* The task *
Apart from the pictures, every entry below must be given again exactly.

(Content revision data)

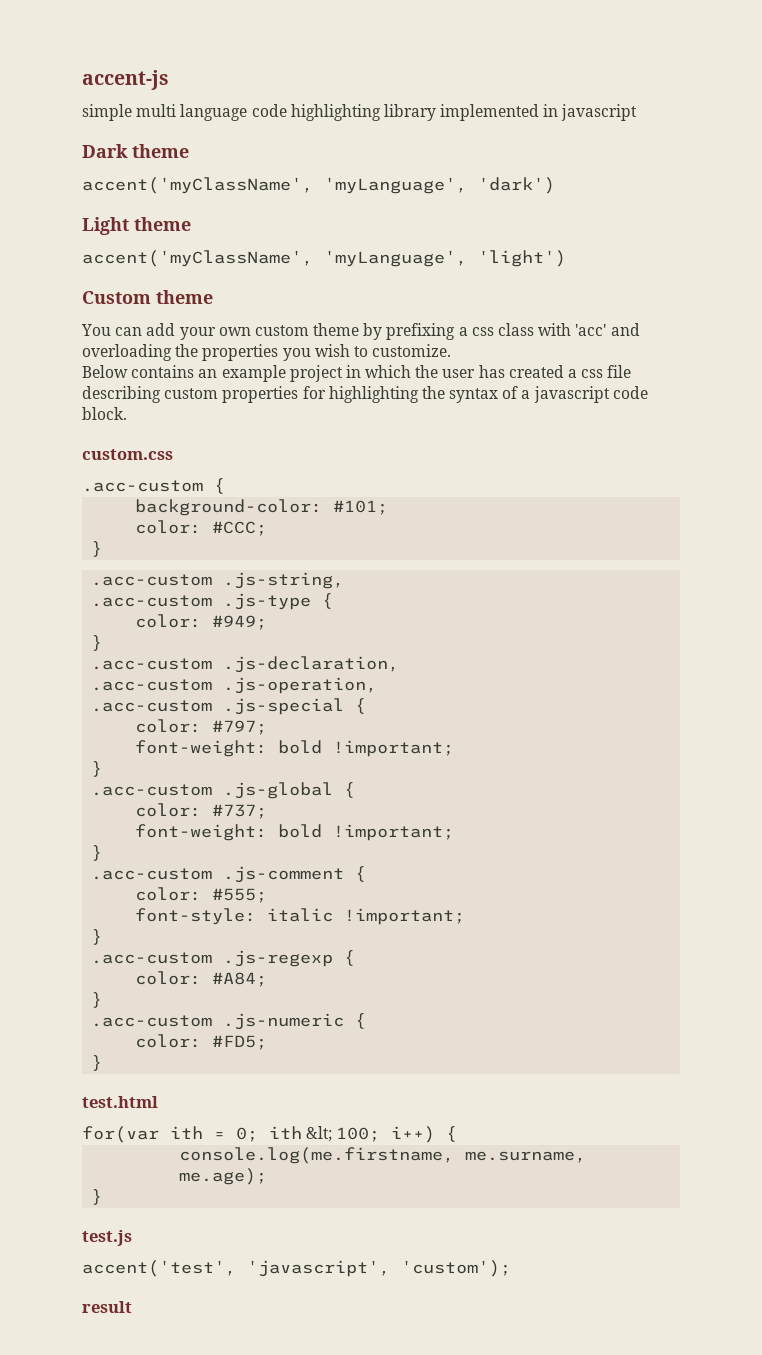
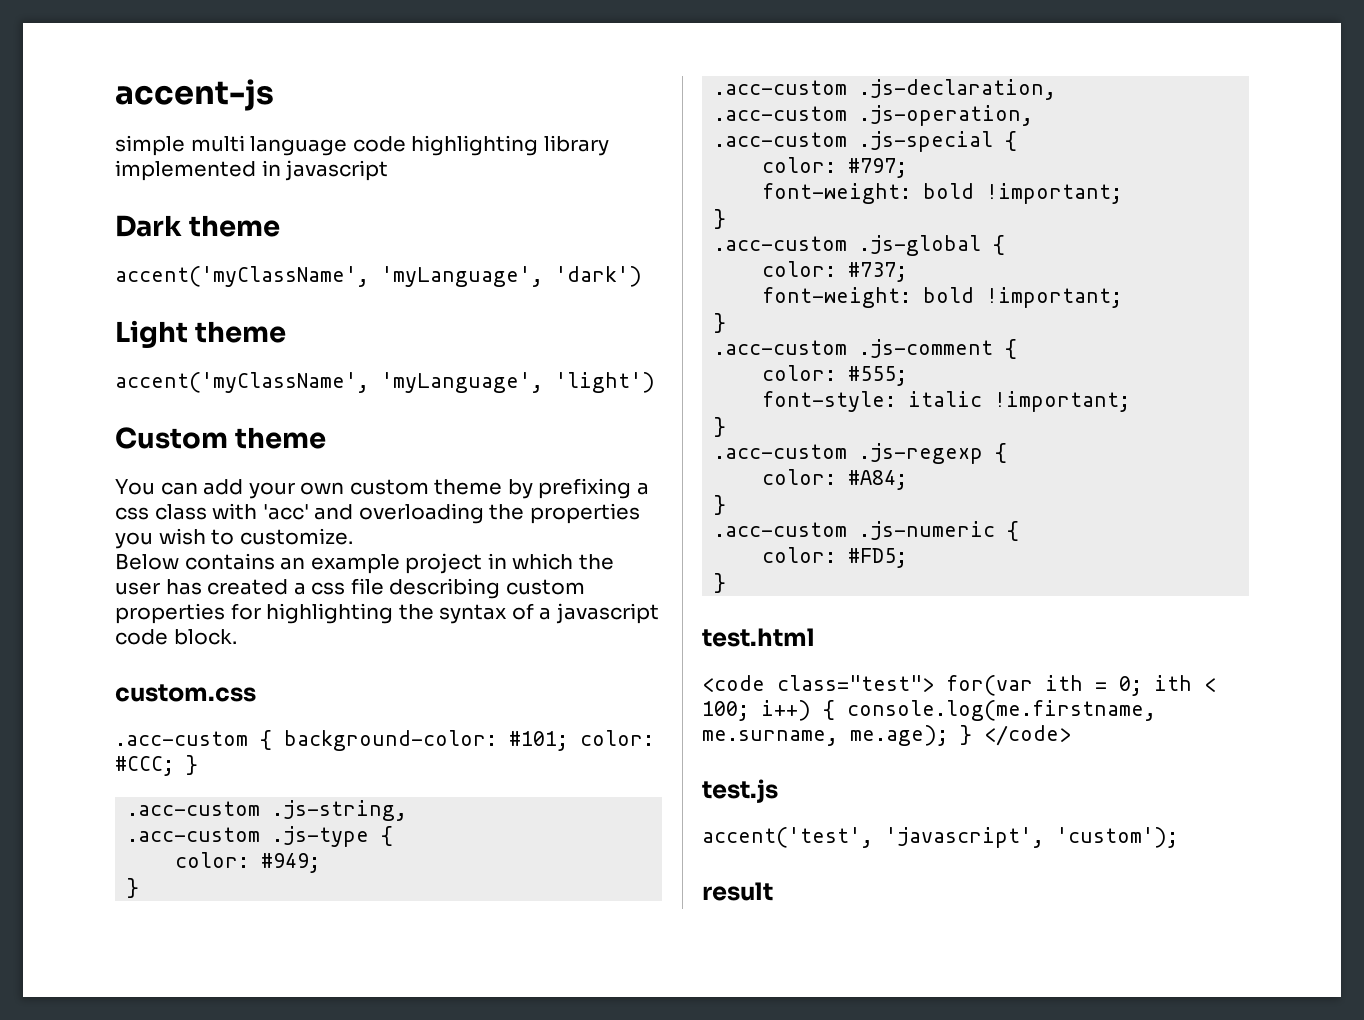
(225, 486) // -> (272, 740) none
(389, 507) // -> (568, 741) none
(268, 528) // -> (174, 766) none
(158, 1102) none -> [702,675,934,692] <code class="test">
[306,1126,333,1142] &lt; -> [1204,678,1216,692] <
(458, 1134) // -> (835, 710) none
[91,1189,103,1205] // } -> [960,725,1071,746] } </code>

* Task answer *
(225, 486) // -> (272, 740) none
(389, 507) // -> (568, 741) none
(268, 528) // -> (174, 766) none
(158, 1102) none -> [702,675,934,692] <code class="test">
[306,1126,333,1142] &lt; -> [1204,678,1216,692] <
(458, 1134) // -> (835, 710) none
[91,1189,103,1205] // } -> [960,725,1071,746] } </code>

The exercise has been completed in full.